Responsibility and accountability for the P2OG would be vested in a "Special
Operations Executive" in the National Security Council (NSC). The NSC would
plan operations but not oversee their execution in order to avoid
comparisons to past abuses, such as the Iran-Contra operations run out of
the NSC by Oliver North during the Reagan administration. Under the board's
proposal, NSC plans would be executed by the Pentagon or the CIA.

Costs would include developing new means to enable "deep penetration of
adversaries" ($1.7 billion annually); exercises and gaming ($100 million
annually); development of technical capabilities and the hiring of 500 new
staff ($800 million annually); establishment of centers of excellence to
handle increased workload ($500 million annually); and expansion of the
Joint Forces net assessment activity ($100 million annually). The total cost
is envisaged as $3.3 billion.

The DSB study also provides tantalizing glimpses of new capabilities already
in the works, referring to new high-tech sensors in development that would
enable the United States more closely to track the movements of vehicles or
even individuals by satellite. Some of these capabilities are already
advanced, such as high-altitude airships, thermobaric weapons and improved
urban assault capabilities. Other new projects are being executed by the
Defense Advanced Research Projects Agency.

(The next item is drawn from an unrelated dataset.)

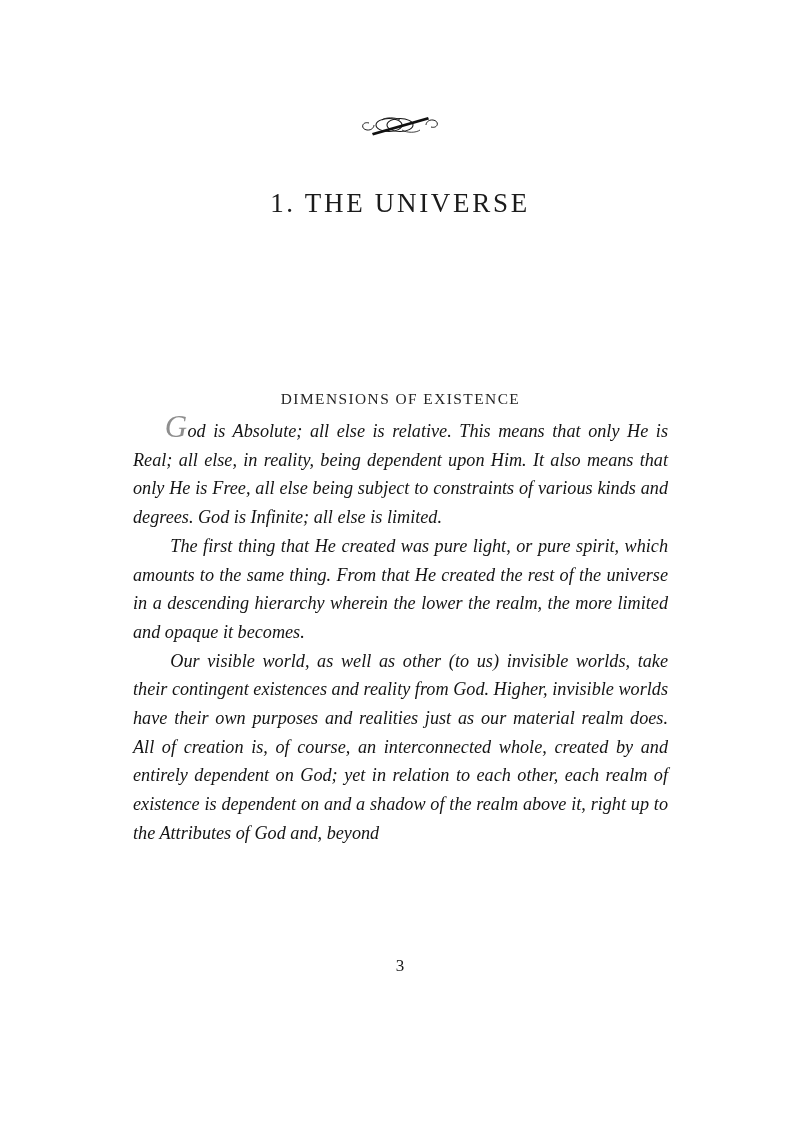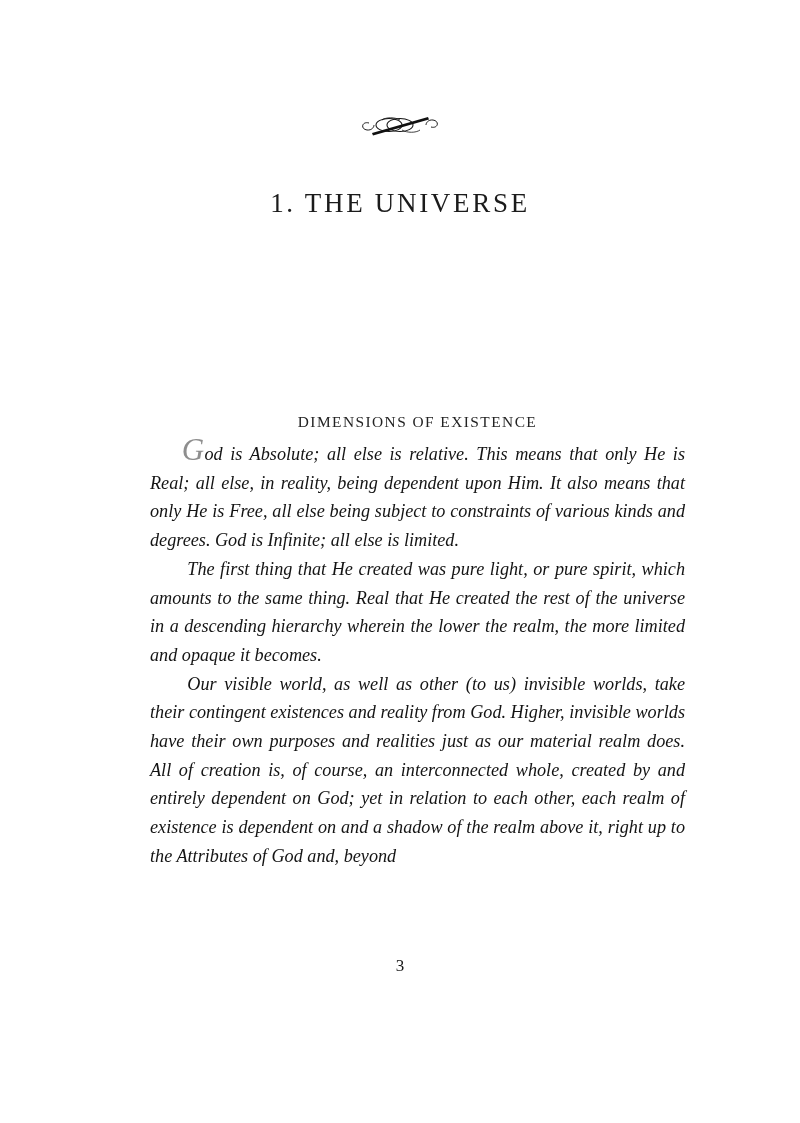"DIMENSIONS OF EXISTENCE" .textblock { left: 150px -> 133px; margin-top: 23px -> none }
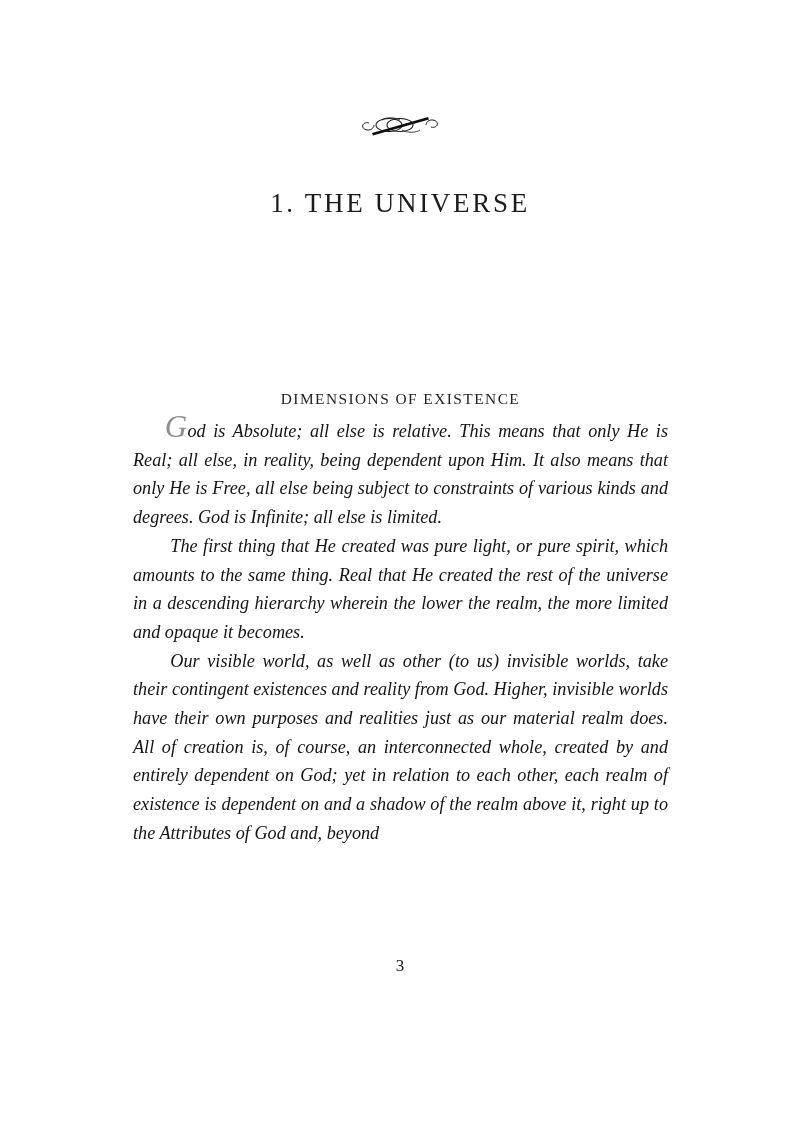"The first thing that He" p.body-para { text: Real -> From }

If the DSB proposal is adopted, it would only reinforce recent Pentagon
activity. The Washington Post reported last month that the Pentagon was
preparing to consolidate control of most of the global war on terrorism
under the US Special Operations Command, signaling an intensified but more
covert approach to the next phase in the battle against al-Qaeda and other
international terrorist groups.

Special Operations units have been active in Pakistan for months and are
training military forces in Yemen and Georgia. These missions could provide
a cover for conducting any covert raids and other actions against suspected
al-Qaeda members in the two countries.

The United States has also placed more than 500 Special Operations troops in
the African nation of Djibouti, where they are near potential hot spots such
as Yemen and Somalia. The USS Belleau Wood, an amphibious assault ship that
carries attack helicopters and a handful of Harrier jump jets, has been
stationed off the Horn of Africa for about six weeks, ready to carry those
troops and some specialized helicopters.

And, in early October, the Washington Times reported that US commandos
hunting Taliban and al-Qaeda guerrillas in Afghanistan gained permission to
employ "source operations" - clandestine tactics typically confined to the

"Source operations" generally refers to recruiting and maintaining spies
within the enemy's camp. In Afghanistan, it means finding Afghans and Arabs,
possibly within the Taliban and al-Qaeda network, who would supply
intelligence to US special-operations forces.